That was such a revelation - sometimes you cannot explain why you are petrified of some things, and why you are not..... in fact, the very next day, our host showed us a leech that was walking on his hand, looking for the right place to latch onto him, and I watched it again with the same fascination as before, from inches away, and felt no fear.  It was only down there, with leeches all around me, that I felt that kind of panic.  

Lessen learned. I'll never pooh-pooh phobias again. 

Friday, October 18, 2013

A short holiday at Sakaleshpur

We took a little vacation this week in Sakaleshpur, about 200 km from Bangalore. On the way to the homestay, we stopped at Manjarabad fort, a star-shaped fort built by Tipu Sultan in the late eighteenth century.  [Click for google image]  He built it as a defensive location.  And it must have really worked well as a lookout place, because the views from the top are quite spectacular.


We stayed at Mugilu, a lovely little plantation homestay.  Clean and comfortable cottages, superb location, wonderful hosts, tasty and home-like food,  the most stupendous grasslands next to it, and loads of inviting walking trails.   

These are  a few pictures of the grasslands.  We walked, ran, played frisbee, and just sat on the grass.  


We, in places like Bangalore are so unused to places where there is not a single soul in your line of sight.  When we were walking on these grasslands, S and Puttachi went ahead, and for a while, they weren't in my line of vision.  I looked around then, and nobody, not one person was in sight, though I could see so far into the horizon!  What a wonderful feeling it is - the feeling of being totally alone with nature!

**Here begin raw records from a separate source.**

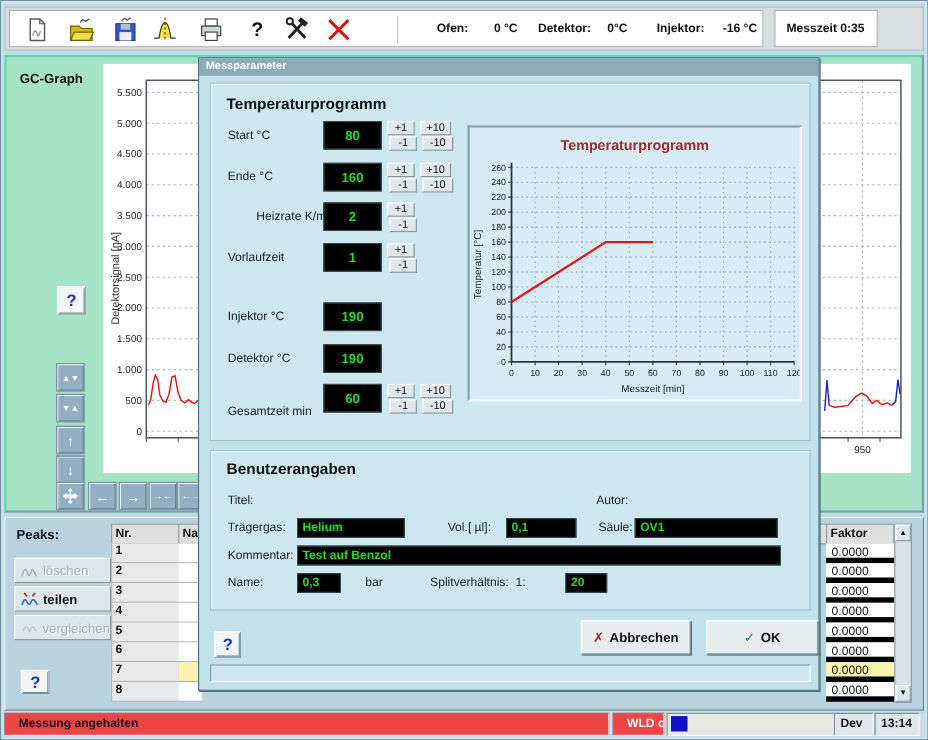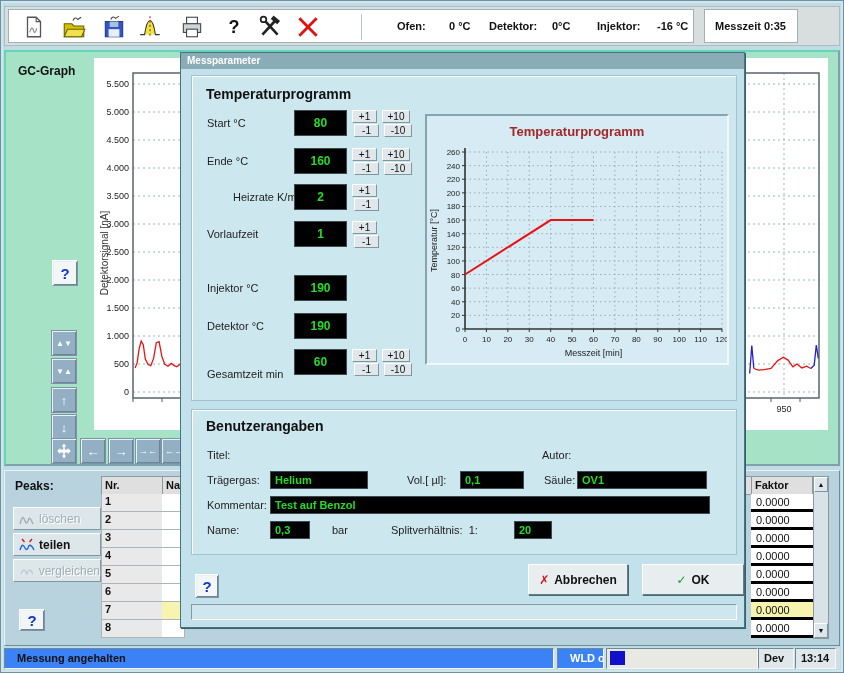--- a/index.html
+++ b/index.html
@@ -39,32 +39,32 @@
   .peak-btn { left:8px; width:88px; height:23px; background:#dde7ea; border:1px solid;
               border-color:#fff #7f97a1 #7f97a1 #fff; font-size:12px; display:flex;
               align-items:center; gap:4px; padding-left:5px; cursor:pointer; }
   .peak-btn.disabled { color:#9fb0b6; text-shadow:1px 1px 0 #fff; }
   .peak-btn.enabled { font-weight:bold; }
   .hdr-cell { background:#dfdfdf; border:1px solid #8a9aa0; font-size:11px; font-weight:bold;
               padding:2px 3px; height:19px; overflow:hidden; white-space:nowrap; }
   .nr-cell { background:#e9e9e9; border:1px solid #a9b6bb; border-top:none; font-size:11px;
              font-weight:bold; padding:1px 3px; height:18px; }
   .nm-cell { background:#fff; border:1px solid #a9b6bb; border-top:none; border-left:none; height:18px; }
-  .fk-cell { background:#fff; border-bottom:3px solid #000000; font-size:11px; padding:2px 5px; height:18px; }
+  .fk-cell { background:#fff; border-bottom:5px solid #000000; font-size:11px; padding:2px 5px; height:18px; }
   .yellow { background:#f6f4ae !important; }
   .scrollbar { background:#d9e2e6; border:1px solid #8a9aa0; }
   .scroll-arrow { width:14px; height:15px; background:#dde7ea; border:1px solid;
                   border-color:#fff #7f97a1 #7f97a1 #fff; font-size:7px; display:flex;
                   align-items:center; justify-content:center; cursor:pointer; }
 
   
   .statusbar { left:4px; top:648px; width:836px; height:21px; background:#cfdfe5; }
   .sb-box { height:21px; border:1px solid; border-color:#6d8a97 #f3f8fa #f3f8fa #6d8a97;
             font-size:11px; font-weight:bold; padding:3px 5px; white-space:nowrap; overflow:hidden; }
-  .sb-cyan { background:#3b82f6;padding-left:12px; }
+  .sb-cyan { background:#ef4444;padding-left:12px; }
   .sb-gray { background:#e9e9e4; }
   .sb-lite { background:#dfe7ea; }
 
   
   .dialog { left:180px; top:52px; width:565px; height:576px; background:#c3e1ea;
             border:1px solid #4a7380; box-shadow:1px 1px 0 #39606c; z-index:10; }
   .dlg-title { left:0; top:0; width:100%; height:16px; background:#8aacb6;
                color:#fff; font-size:10px; font-weight:bold; padding:2px 6px; }
   .groupbox { background:#cde7ef; border:1px solid #9fc3cf; box-shadow: inset 1px 1px 0 #ffffff; }
   .gb-heading { font-size:14px; font-weight:bold; }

There are a number of trails that take you up and down the gently sloping hills, next to bright green paddy fields, towards streams, and little huts and villages, and lots and lots of cows. 

We walked a lot, and could have walked a whole lot more.  When we wanted a break, we just sat down on the grass, and were silent.  We could see the sights like the one below.  We could hear the lowing of cows, and the strikingly loud noise of their eating grass.  An odd bee or two buzzed around, and the wind whooshed through the trees.    We could smell the fragrant grass, and the pleasant smell of fresh cowdung.  And we could feel the heat of the sun on our backs.  Ah, bliss.


The picture below is that of paddy fields early in the morning - and Shunti, our guide, companion, and Puttachi's obsession for the duration of our stay.  She is one of the three dogs that live in Mugilu, with the couple who runs it.


And when we wanted to get back to the room, we put our feet up, book in hand, and watched this sight from our balcony.  Early in the morning and during rains, this is a specially beautiful sight due to the clouds coming in.


And there are a number of spots around the place, in case that is what you want to do, this ancient, quaint, Sindhu Brahma temple being one of them.  And yes, cows were grazing here too.


 You can tell we had a good time, huh?



Friday, October 11, 2013

"Shame, shame"

One of my favourite sights is that of little girls, toddling around in short frocks, their frilly underwear peeking from underneath.  But very soon (far too soon) as the little girl grows, it stops being acceptable.  The moment an inch of her panties are exposed, people stand around, and apply a look of disgust on their faces and chant, "Shame-shame."

Around the time Puttachi was about two  years old, I started putting shorts underneath her frocks so that she wouldn't get sand in her underwear at the park.  I later realized that this served another function too.  She could jump, and twirl, and turn somersaults, and do whatever it is that little children must do, without people crowding around and shaming her with the shame-shame chant.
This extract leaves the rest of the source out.